The Plaintiff's Second Amended Complaint is attached [Ex. 2]. It alleges the abrasive effect, constituting a design defect (Id., Count II, „5(a)) and that the tools, including the cable cutter, were defective (Ibid, „5(b)).

The Dall-Miles System and Trochanteric Fixation. Some terminology should help to clarify the technical aspects of the case. A drawing of the surgical area in question and the medical device [the Dall-Miles Trochanteric Grip System] is attached [Ex. 1]. In conjunction with the drawing a small glossary at this point is helpful:

* Trochanters -- There are two trochanters. They are the two boney outgrowths on either side of the top [proximal] end of the femur; the greater [larger] trochanter is on the outer [lateral] side of the bone and the lesser is on the inner [medial] side. In the drawing the metal grip through which the cable is passed in seen imbedded in the greater trochanter. The lesser trochanter is partially obscured on the left;

* Osteotomy -- This is a medical term for the cutting of bone. In a certain percentage of patients who are having hip replacement surgery, besides the basic replacement of the hip socket [acetabulum] and the femur [femoral stem component], the greater trochanter has to be temporarily removed. But the greater trochanter is functionally important as the attachment point for the hip muscles. So at the end of the surgical procedure the fragment that has been surgically severed has to be re-attached.
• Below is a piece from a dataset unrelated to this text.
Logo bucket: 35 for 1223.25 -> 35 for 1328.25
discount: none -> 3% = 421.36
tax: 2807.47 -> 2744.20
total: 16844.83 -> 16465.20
As can be seen in the drawing, the greater trochanter has been osteomized or cut and the purpose of the device is to fix or help re-join the fragment with its base. And that is where the Dall-Mile system comes into play.
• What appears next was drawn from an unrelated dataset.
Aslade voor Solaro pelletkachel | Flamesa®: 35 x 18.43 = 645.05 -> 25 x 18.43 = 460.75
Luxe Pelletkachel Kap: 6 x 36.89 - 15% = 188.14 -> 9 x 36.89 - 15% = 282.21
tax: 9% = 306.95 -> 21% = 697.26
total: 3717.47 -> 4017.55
* Grip -- This is the curved component through which the cables are passed and when proper te??on is achieved, pressing the two bone fra??ents together, the grip is embed?? into the greater trochanteric fragment b??virtue of the four curved ends of the grip being sharpened teeth.

* The Tag -- The cables come in lengths considerably in excess of what is needed to fix the trochanteric osteotomy. So when the leading edge of the cable has passed around or through the bone of the patient it is led back through holes on the opposite side of the grip and the excess cable is cut off and discarded. [See Ex. 18, p. 430, N1 for pre-cut views].

The Discovery of Complications at Rush Hospital -- The Silverton Cohort of Patients-- and The Suspension of the System by the Rush Orthopedic Surgeons.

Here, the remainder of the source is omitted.